A common shortcut is skipping authorization on read-only MCP tools because 'reads can't cause damage.' But read access to the wrong data is a data breach. An HR records tool should not be readable by everyone — only HR staff. A financial reporting tool should not expose raw transaction data to non-finance roles. Apply Cerbos policies to every MCP tool, not just the destructive ones.
Cerbos has a built-in policy testing framework — you write test YAML files alongside your policy files that define test fixtures with principals, resources, and expected outcomes (allow/deny). Run 'cerbos compile .' to validate policies and 'cerbos test .' to run all policy tests.

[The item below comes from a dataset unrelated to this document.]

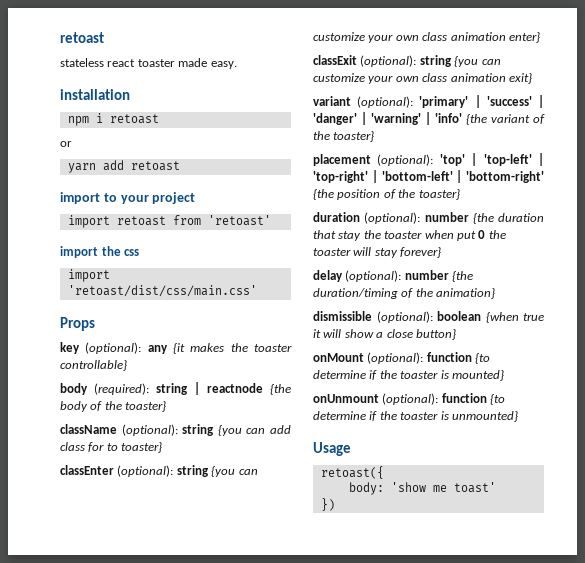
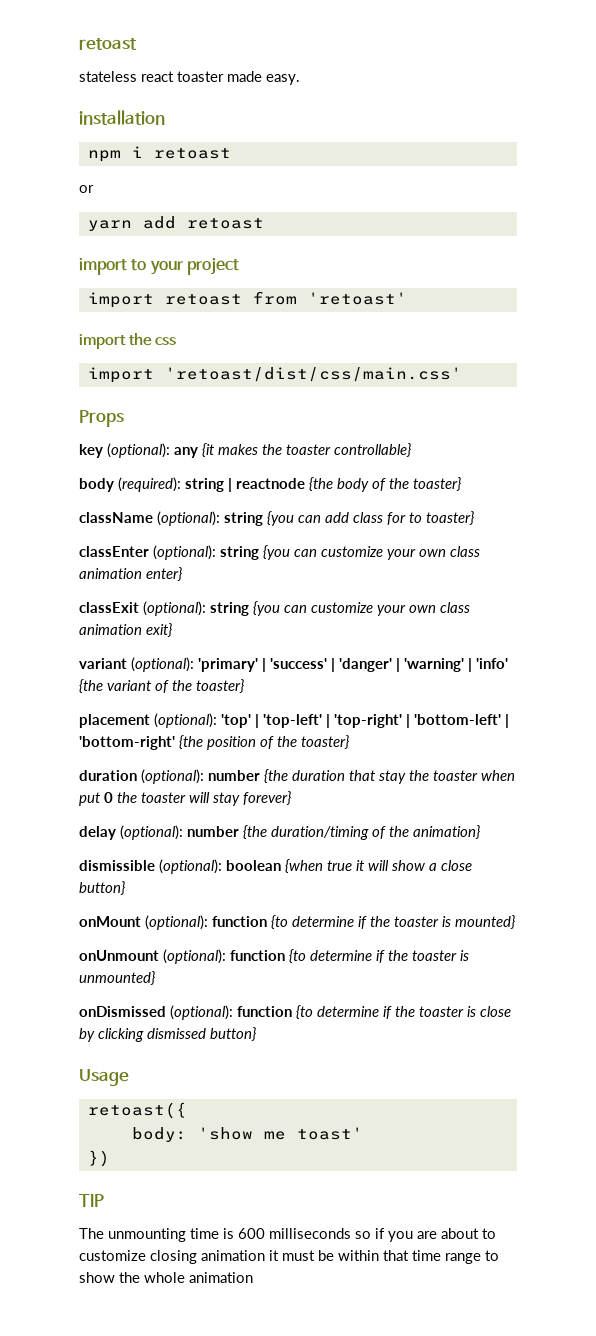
(518, 416) none -> [79,1005,511,1020] [79,1027,256,1042] // onDismissed (optional): function {to determine if the toaster is close by clicking dismissed button}
(335, 504) none -> [79,1194,104,1207] [79,1228,496,1242] [79,1250,499,1264] [79,1272,253,1283] // TIP // The unmounting time is 600 milliseconds so if you are about to customize closing animation it must be within that time range to show the whole animation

This means you can write authorization tests the same way you write unit tests, and catch policy regressions before they reach production.
In production, deploy Cerbos as a sidecar on the same pod as your MCP server (Kubernetes) or the same VM (non-containerized). Keep the communication local (localhost:3593) to minimize latency — Cerbos decisions are typically sub-millisecond on the same machine. Use Cerbos Hub for policy management if you want audit trails, GitOps deployment, and a web UI for policy editing. Set up alerts on Cerbos's /metrics endpoint for decision latency and error rate. A failing Cerbos instance should fail-closed (deny all) not fail-open.